7 thoughts on “Drawing Obsession: Death

  1. my son was 6 when my dad was killed in a car accident last year. we had never talked about death before except to reference my grandparents. callum understood what death meant–gone and never coming back–but asked TONS of questions i wasn’t ready for, like what happens during cremation, why people believe in heaven or god, what it feels like to die, etc. the understanding that someone can die at any time, in any way, was the most difficult to help him through. we read badger’s parting gifts and chester raccoon and the acorn full of memories, more to focus on how to remember someone than how to understand death.

  2. This comes up every once in a while with us, too. This spring/summer a neighbor’s dog died and another set of neighbors’ grandmother/mother.

    I will admit I’ve taken the “just answer the question that is asked approach” (my daughter is three). And my answer to what happens is: “no one really knows”. This satisfies her because I think she’s generally more worried about it happening to her, than what happens afterwards. When she does come out with, “I don’t want to die” I say that everything alive has to die, but not right now, and then discuss all the things that will happen before she dies (hopefully), e.g. going to Kindergarten, then first grade, middle school, high school, etc… Once she realizes the time scale involved (i.e. longer than the next few days) she generally changes the subject.
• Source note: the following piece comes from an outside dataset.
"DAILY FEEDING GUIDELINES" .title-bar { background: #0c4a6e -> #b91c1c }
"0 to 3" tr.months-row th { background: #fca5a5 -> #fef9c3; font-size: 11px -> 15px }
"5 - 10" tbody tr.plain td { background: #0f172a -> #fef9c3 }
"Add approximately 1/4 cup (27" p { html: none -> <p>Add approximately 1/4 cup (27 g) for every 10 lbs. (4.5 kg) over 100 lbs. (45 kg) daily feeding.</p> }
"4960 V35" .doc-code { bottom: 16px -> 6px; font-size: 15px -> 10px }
    However, she is familiar with mummies (thanks to Elmo Hide-n-Seek around the world book) and skeletons (Halloween/middle school cousins) and that they happen after death, but she hasn’t quite sussed out the order of things yet. So randomly comes out with comments like “We become skeletons after we die” and my personal favorite, after the death of the mother of our next door neighbor, “Is [neighbor’s] mommy a mummy?”

    She’s cool with us keeping it calm. Which likely mirrors most of my own attitudes about death.

    What I have dodged so far and haven’t figured out is how to deal with different religious beliefs. Our greater family ranges from regular church-going to extreme believers-are-stupid atheists with various Catholic, UCC and Jewish middles.

  3. My dad died last year when my son was about 2. We’ve been fielding more questions lately and the book I’ve liked the best is an out-of-print book called A Story for Hippo. It’s about a monkey & hippo who are best friends. Hippo dies and monkey remembers Hippo by sharing stories about Hippo. Not religious at all, which was important to us. The other book that was good, albeit too mature for my son, was Leo Buscalia’s Freddy the Leaf. That book is more about life cycles.

  4. We read the Bernstein Bear book “Loose a Friend” where Goldie, Sister’s pet fish, dies. My daughter really understood Sister’s hurt feelings and sadness. I highly recommend it for a pet dying (probably not appropriate for a human because Golide get’s replaced with Golide 2).

  5. We lost my father when my son was almost 2, so death comes up every once in a while with both of my kids. I’ve always loved Betty White’s mother’s perspective on death. It’s honest, yet embraces wonder:

    My mother had the most wonderful outlook on death. She would always say, ‘Nobody knows. People think they do, you can believe whatever you want to believe what happens at that last moment, but nobody ever knows until it happens.’ But, she said, it’s a secret. So, all growing up, whenever we’d lose somebody, she’d always say, ‘Now, they know the secret.’”

  6. Thanks for sharing this moment with your daughter. I’ve really liked the book Lifetimes (http://www.amazon.com/Lifetimes-Beautiful-Explain-Death-Children/dp/0553344021).

    We had a cat that died when my daughter was 2, and we left its body in the woods and visited it week after week to watch it decompose. Might sound kind of morbid, but it made death “normal”, just part of what happens. We go for walks in the woods and look for bones, and imagine what kind of animal they might have come from.

    1. Thanks for sharing this, Kate. Reminds me of how into bones I was as a kid. I guess I still am. My favorite part of art school was studying anatomy. Anyway. Really cool to be teaching your daughter about a whole new world of stuff, while dealing with heavy questions.